Understand what AVPlayer is waiting for
If playback starts slowly, the bottleneck is often one of these:
- the asset metadata is not loaded yet
- the first media segment arrives late
- the player is buffering conservatively to avoid stalling
- the encoded media is hard to decode quickly on the target device
You get better results by identifying which stage is slow instead of tweaking random properties blindly.
Prepare the asset before the user taps play
A common improvement is to create the AVURLAsset and AVPlayerItem before playback is requested. That gives iOS a head start on loading metadata and preparing the pipeline.
If your UI flow makes the user's next action predictable, initialize the player as soon as the content card becomes visible instead of waiting for the final tap.
Tune buffering behavior carefully
Two AVPlayer settings are commonly discussed for startup latency.
Setting automaticallyWaitsToMinimizeStalling to false can make playback begin sooner, but it also increases the chance of an early stall on weak networks. preferredForwardBufferDuration lets you influence how much data the player tries to buffer ahead.
These settings are tradeoffs, not universal fixes. Aggressively reducing buffer requirements can improve startup time while hurting continuity.
Use streaming formats that start quickly
For network video, HLS is usually the right delivery format on iOS. Startup time is strongly affected by segment duration and bitrate ladder design.
Shorter HLS segments often reduce first-frame delay because the player can start once the first segment is available. Adaptive bitrate ladders also matter: if the lowest playable rendition is still too heavy, startup will suffer on weaker networks.
Good packaging practices include:
- provide reasonable low-bitrate renditions
- keep keyframes frequent enough for efficient segment starts
- avoid oversized initial segments
- serve media from a CDN close to the user
Measure readiness instead of guessing
You can observe player-item state to understand whether the delay is in loading or playback.
If status takes too long to become ready, the issue is earlier in the loading pipeline. If readiness is fast but first-frame time is still poor, buffering or decode startup may be the real problem.
Consider pre-roll and poster strategy
Sometimes the best user experience is not purely technical. If you can show a poster frame instantly and pre-roll the player in the background, the UI feels faster even when network startup is unavoidable.
On content feeds, this design choice often matters as much as the media pipeline settings.
Common Pitfalls
A common mistake is disabling conservative buffering without testing weak-network behavior.
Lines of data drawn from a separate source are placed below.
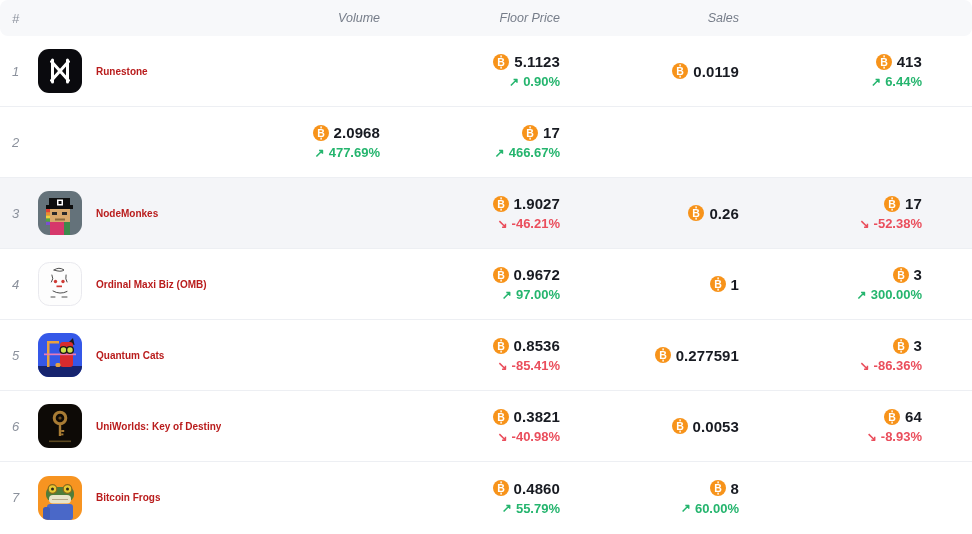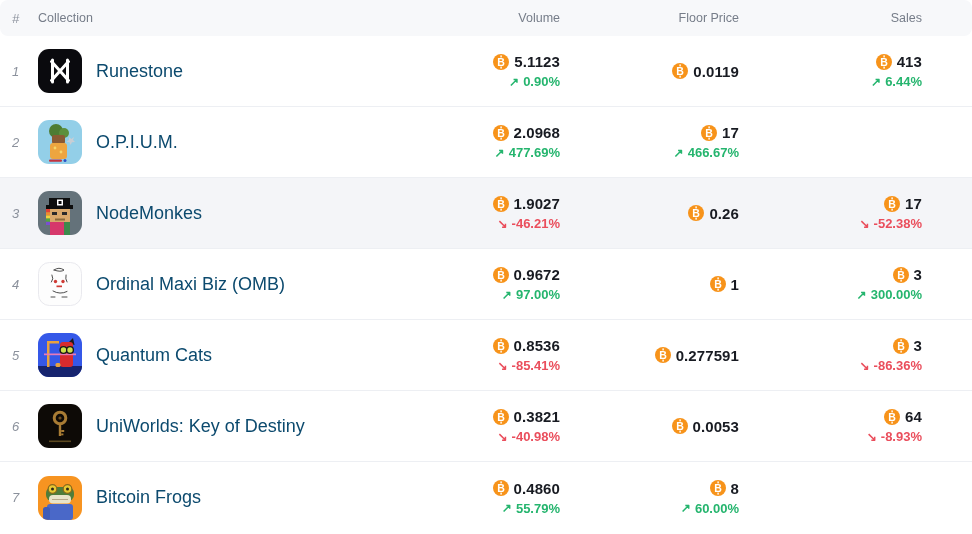--- a/index.html
+++ b/index.html
@@ -168,7 +168,6 @@
 <div class="page">
   <div class="thead">
     <div class="th rank">#</div>
-    <div class="th">Collection</div>
     <div class="th num">Volume</div>
     <div class="th num">Floor Price</div>
     <div class="th num">Sales</div>

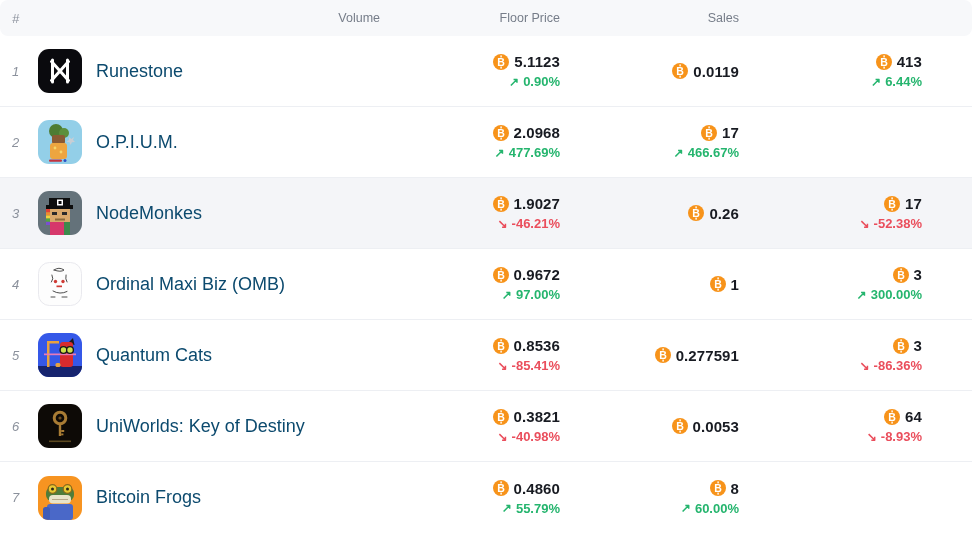--- a/index.html
+++ b/index.html
@@ -16,7 +16,7 @@
     height:36px; background:#f7f8fa; border-radius:8px;
     color:#767d89; font-size:12.5px; font-weight:500;
   }
-  .th.num { text-align:right; }
+  .th.num { text-align:right;font-style:italic; }
   .row {
     height:71px; border-bottom:1px solid #edeff3; background:#fff;
     cursor:pointer;

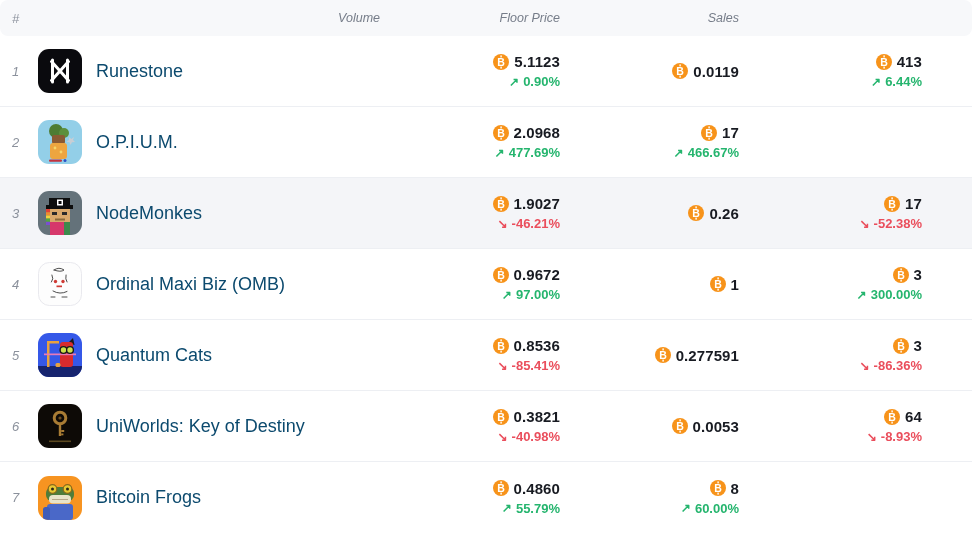--- a/index.html
+++ b/index.html
@@ -29,7 +29,7 @@
   .avatar { width:44px; height:44px; flex:0 0 44px; display:block; }
   .avatar svg { width:44px; height:44px; display:block; }
   .name {
-    color:#0c4a6e; font-size:18px; font-weight:400; text-decoration:none;
+    color:#b91c1c; font-size:10px; font-weight:700; text-decoration:none;
     white-space:nowrap; overflow:hidden; text-overflow:ellipsis;
   }
 

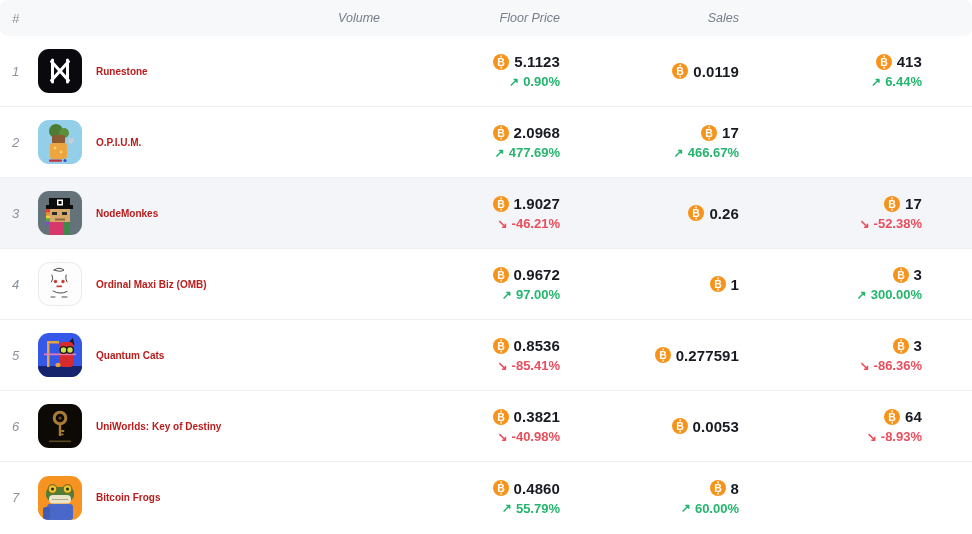--- a/index.html
+++ b/index.html
@@ -225,14 +225,6 @@
 
   <div class="row">
     <div class="cell rank">2</div>
-    <div class="cell collection">
-      <span class="avatar">
-        <svg viewBox="0 0 44 44">
-              <use href="#sym-opium"></use>
-            </svg>
-      </span>
-      <a class="name">O.P.I.U.M.</a>
-    </div>
     <div class="cell num volume">
       <div class="line1">
         <span class="btc">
Faster starts that immediately stall are rarely a real improvement.
Another issue is focusing only on AVPlayer properties while ignoring media packaging. Poorly segmented HLS streams, oversized first segments, and missing low-bitrate renditions can dominate startup delay.
It is also easy to initialize the player too late in the user flow. If every network request starts only after the play tap, the app is giving away free latency.
Summary
- AVPlayer startup delay comes from network setup, asset loading, buffering, and decoder preparation.
- Prepare the asset and player item before the user presses play whenever possible.
- Tune
automaticallyWaitsToMinimizeStallingandpreferredForwardBufferDurationwith care. - HLS packaging, segment duration, bitrate ladder design, and CDN quality strongly affect startup time.
- Measure player readiness and first-frame behavior before deciding which optimization actually helps.